• _Problem requirements_
Which lines run from the one containing "subtotal: 129.70 -> 124.40" to the end of the entries? Quote them exactly, and nothing else.
[Opening Material supplied section]
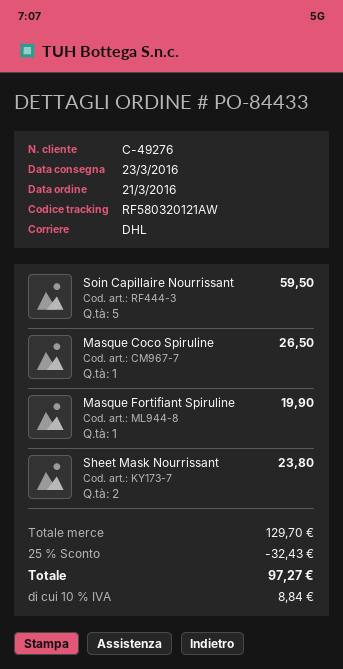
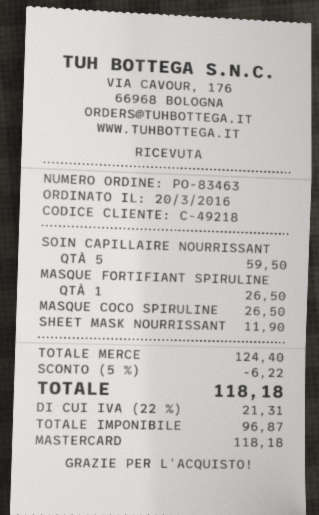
order number: PO-84433 -> PO-83463
order date: 2016-03-21 -> 2016-03-20
customer number: C-49276 -> C-49218
Masque Fortifiant Spiruline: 1 for 19.90 -> 1 for 26.50
Sheet Mask Nourrissant: 2 for 23.80 -> 1 for 11.90
subtotal: 129.70 -> 124.40
discount: 25% = 32.43 -> 5% = 6.22
tax: 10% = 8.84 -> 22% = 21.31
total: 97.27 -> 118.18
[Closing Material supplied section]
• _Result for this exercise_
subtotal: 129.70 -> 124.40
discount: 25% = 32.43 -> 5% = 6.22
tax: 10% = 8.84 -> 22% = 21.31
total: 97.27 -> 118.18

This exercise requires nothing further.